From the line that contains "- Should we" down to the last line of the data below, restate every line word for word, skipping any images.
-------------------------
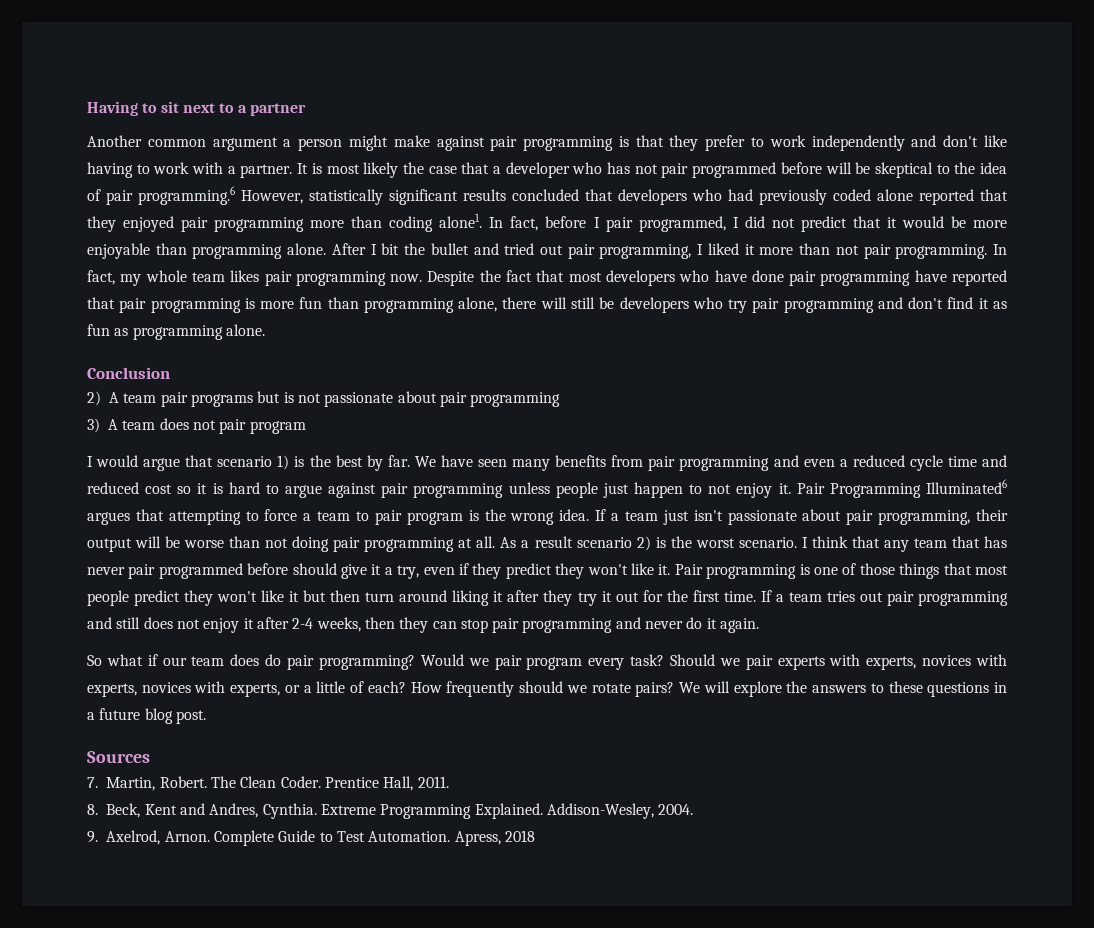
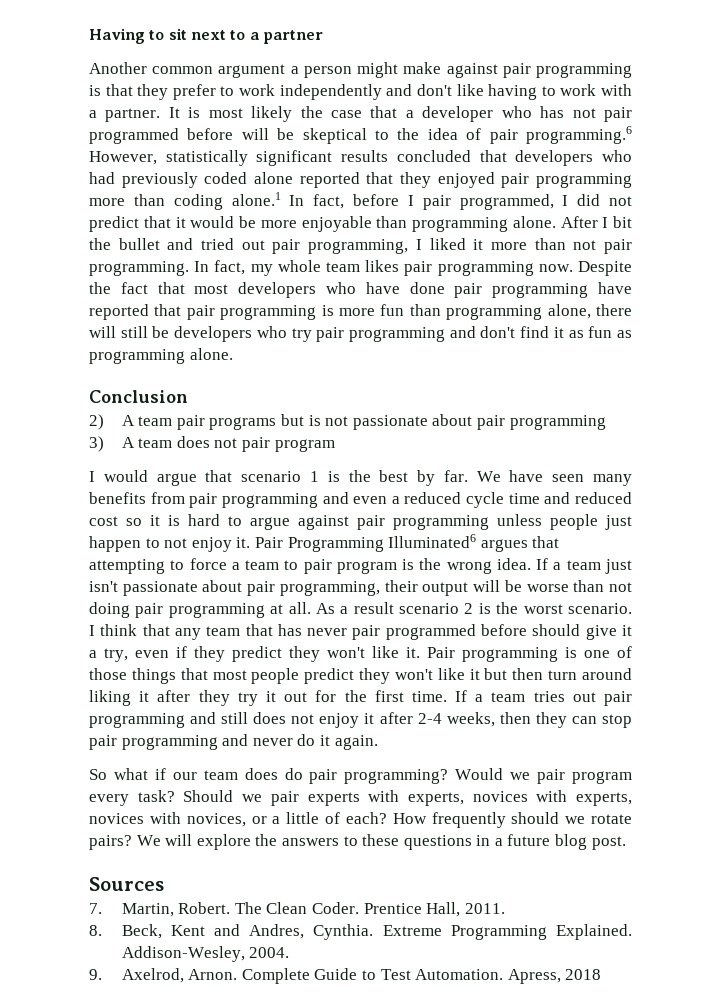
- It is most likely the case that a developer who has not pair programmed before will be skeptical to the idea of pair programming.6 However, statistically significant results concluded that developers who had previously coded alone reported that they enjoyed pair programming more than coding alone1. In fact, before I pair programmed, I did not predict that it would be more enjoyable than programming alone.
+ It is most likely the case that a developer who has not pair programmed before will be skeptical to the idea of pair programming.6 However, statistically significant results concluded that developers who had previously coded alone reported that they enjoyed pair programming more than coding alone.1 In fact, before I pair programmed, I did not predict that it would be more enjoyable than programming alone.
- I would argue that scenario 1) is the best by far.
+ I would argue that scenario 1 is the best by far.
- As a result scenario 2) is the worst scenario.
+ As a result scenario 2 is the worst scenario.
- Should we pair experts with experts, novices with experts, novices with experts, or a little of each?
+ Should we pair experts with experts, novices with experts, novices with novices, or a little of each?

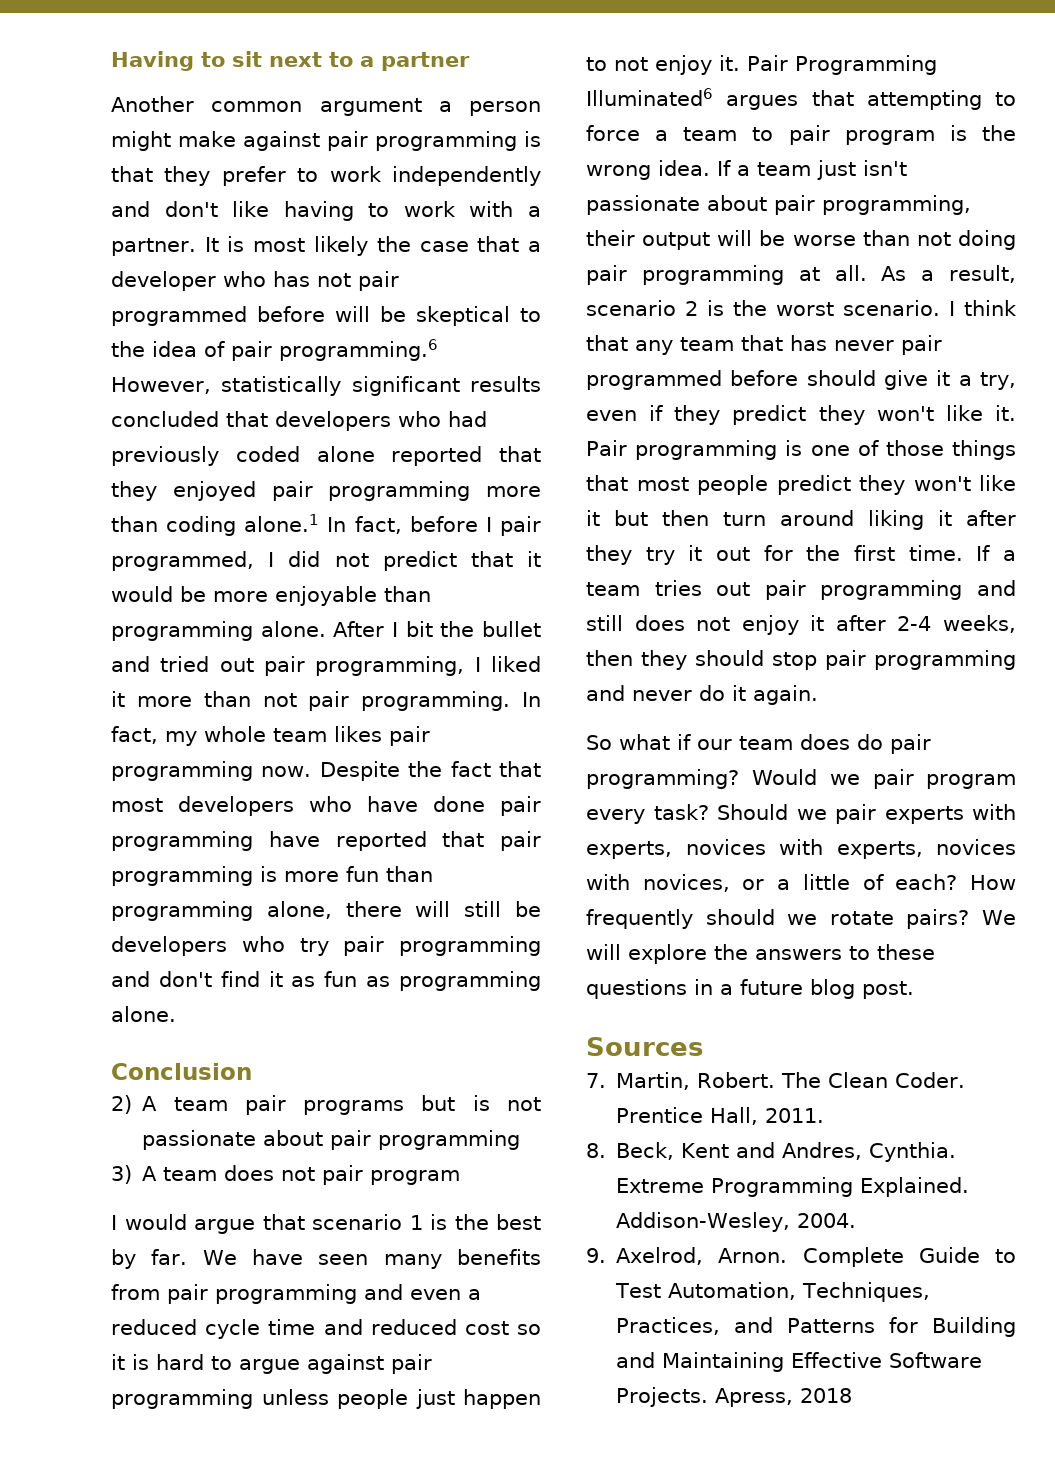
- As a result scenario 2 is the worst scenario.
+ As a result, scenario 2 is the worst scenario.
- If a team tries out pair programming and still does not enjoy it after 2-4 weeks, then they can stop pair programming and never do it again.
+ If a team tries out pair programming and still does not enjoy it after 2-4 weeks, then they should stop pair programming and never do it again.
- Complete Guide to Test Automation.
+ Complete Guide to Test Automation, Techniques, Practices, and Patterns for Building and Maintaining Effective Software Projects.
-------------------------
• **Reply**
- Should we pair experts with experts, novices with experts, novices with experts, or a little of each?
+ Should we pair experts with experts, novices with experts, novices with novices, or a little of each?

- As a result scenario 2 is the worst scenario.
+ As a result, scenario 2 is the worst scenario.
- If a team tries out pair programming and still does not enjoy it after 2-4 weeks, then they can stop pair programming and never do it again.
+ If a team tries out pair programming and still does not enjoy it after 2-4 weeks, then they should stop pair programming and never do it again.
- Complete Guide to Test Automation.
+ Complete Guide to Test Automation, Techniques, Practices, and Patterns for Building and Maintaining Effective Software Projects.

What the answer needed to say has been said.